Bern, 22. September 1953
Als Grundlage zu einer Aussprache im Bundesrat, die wenn möglich kurz nach Abschluss der Herbstsession der eidgenössischen Räte durchgeführt werden könnte, beehre ich mich, Ihnen einen Entwurf in deutscher und französischer Sprache zu Weisungen an den General im Falle einer Kriegsmobilmachung vorzulegen.
Zu diesen Weisungen gestatte ich mir die folgenden, erläuternden Bemerkungen:
1. Bis zur Revision des 5. Teiles der Militärorganisation im Jahre 1949 bildete Artikel 204, Absatz 2, der Militärorganisation von 1907 die hauptsächlichste Grundlage für die Weisungen an den General. Diese Bestimmung lautete:
«Der General führt den Oberbefehl über die Armee. Er erhält vom Bundesrate Weisung über den durch das Truppenaufgebot zu erreichenden Endzweck.»
Auf Grund dieses Textes war es sowohl in den Jahren 1914 wie 1939 möglich, die Weisungen des Bundesrates an den General als ein allgemein gehaltenes und daher einmaliges und vollständiges Dokument zu redigieren.
2. In der Fassung des Bundesgesetzes vom 1. April 1949 über die Abänderung der Militärorganisation (Heeresklassen, Ausbildung, aktiver Dienst), lautet die entsprechende Bestimmung in Artikel 208 der Militärorganisation:
«Der Bundesrat ist auch nach der Wahl des Generals die oberste vollziehende und leitende Behörde.
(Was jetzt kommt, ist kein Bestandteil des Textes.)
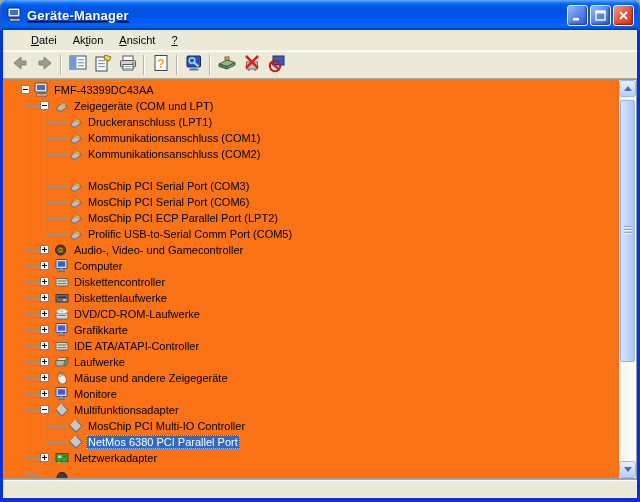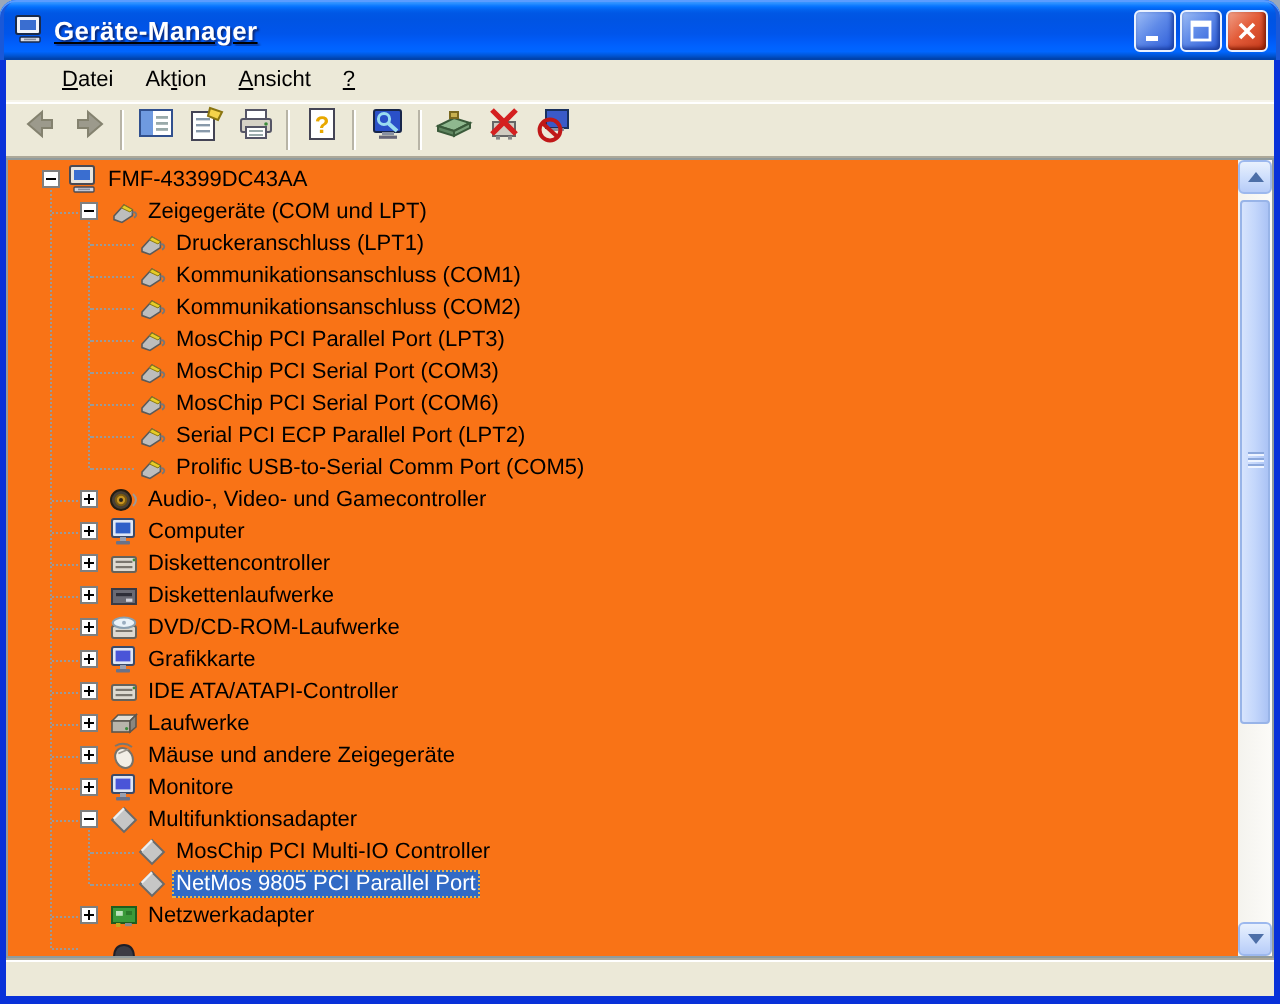"MosChip PCI Parallel Port (LPT3)" div.tree-row { html: <div> <span></span> <span><svg> <path></path> <path></path> <path></path> </svg></span> <span>MosChip PCI Parallel Port (LPT3)</span> </div> -> none }
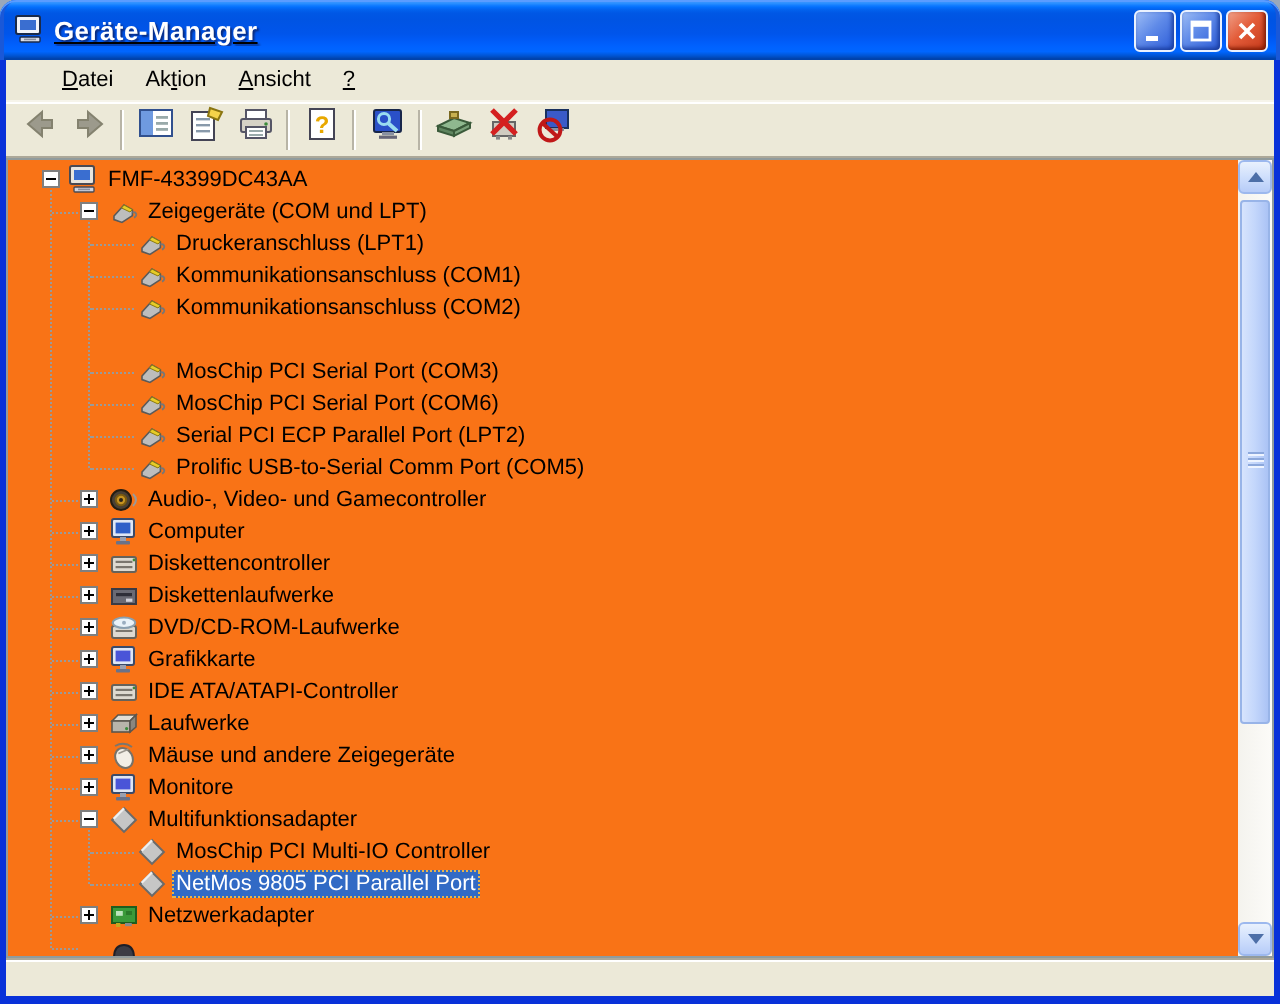"Serial PCI ECP Parallel Port" span.lbl { text: Serial -> MosChip }
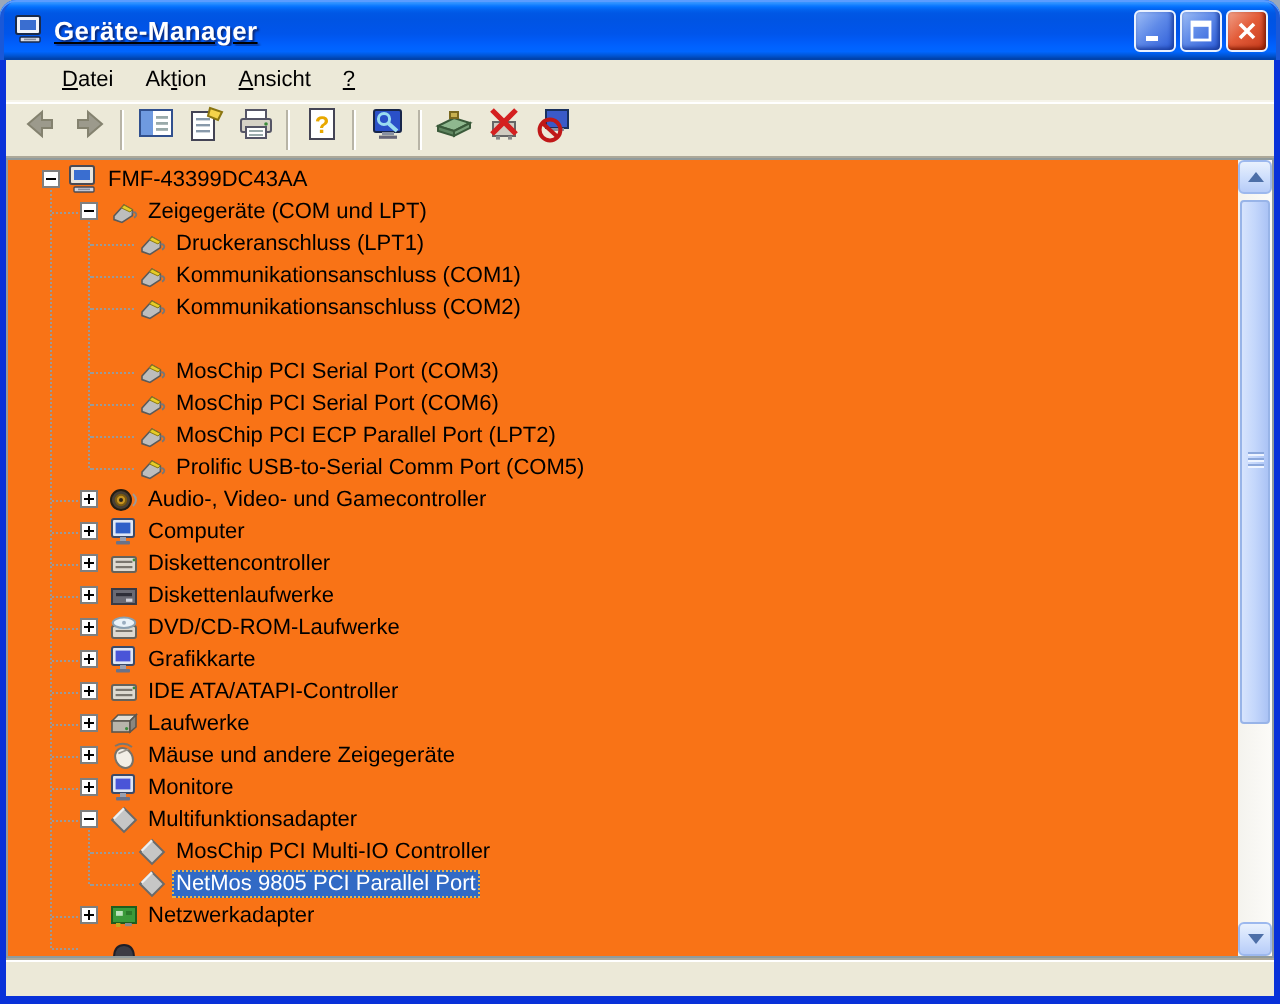"NetMos 9805 PCI Parallel Port" span.lbl { text: 9805 -> 6380 }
Er bestimmt die vom Heere zu erfüllenden Aufgaben.»
Der Bundesrat kann sich auf Grund dieser Neufassung nicht mehr wie früher damit begnügen, allgemein gehaltene Instruktionen in Bezug auf den durch das Truppenaufgebot zu erreichenden Endzweck zu erlassen; er muss vielmehr den durch die Armee zu erfüllenden Auftrag präzisieren und sich zu diesem Zweck auf die politische und militärische Lage des Augenblickes stützen.
3. Da einerseits am Grundsatz festzuhalten ist, später zu ergreifende Massnahmen in ruhigeren Zeiten weitgehend vorzubereiten, andererseits aber nicht die Möglichkeit besteht, heute schon Aufträge an die Armee zu formulieren, welche jeder Situation gerecht werden, hat sich eine Zweiteilung der Weisungen des Bundesrates an den General in der nachstehenden Weise aufgedrängt:
a) Ein allgemeiner Teil der Weisungen, in jeder Lage gültig und daher heute schon vorbereitet, regelt die grundlegenden Fragen bei der Ausübung des Oberkommandos und die durch den Oberbefehlshaber einzunehmende Haltung im Falle eines überfallartigen Angriffs auf unser Land, bei welchem sich eine Fühlungnahme zwischen General und Bundesrat vorgängig der Anordnung tiefgreifender Massnahmen als unmöglich erweisen könnte.
b) Ein besonderer Teil wird sich mit jenen Fragen, deren Regelung von der militärpolitischen Lage des Augenblicks abhängig ist, zu befassen haben. Dieses Schriftstück schon heute zu redigieren, ist nicht möglich.
4. Das beiliegende Dokument2 stellt den ersten, allgemeinen Teil der Weisungen des Bundesrates an den General dar und spricht sich über alle jene Fragen aus, auf deren Regelung die Tagesereignisse keinen Einfluss haben. Sie erhalten in der Beilage die Nr. 4 des geheimen Entwurfes zu Weisungen an den General.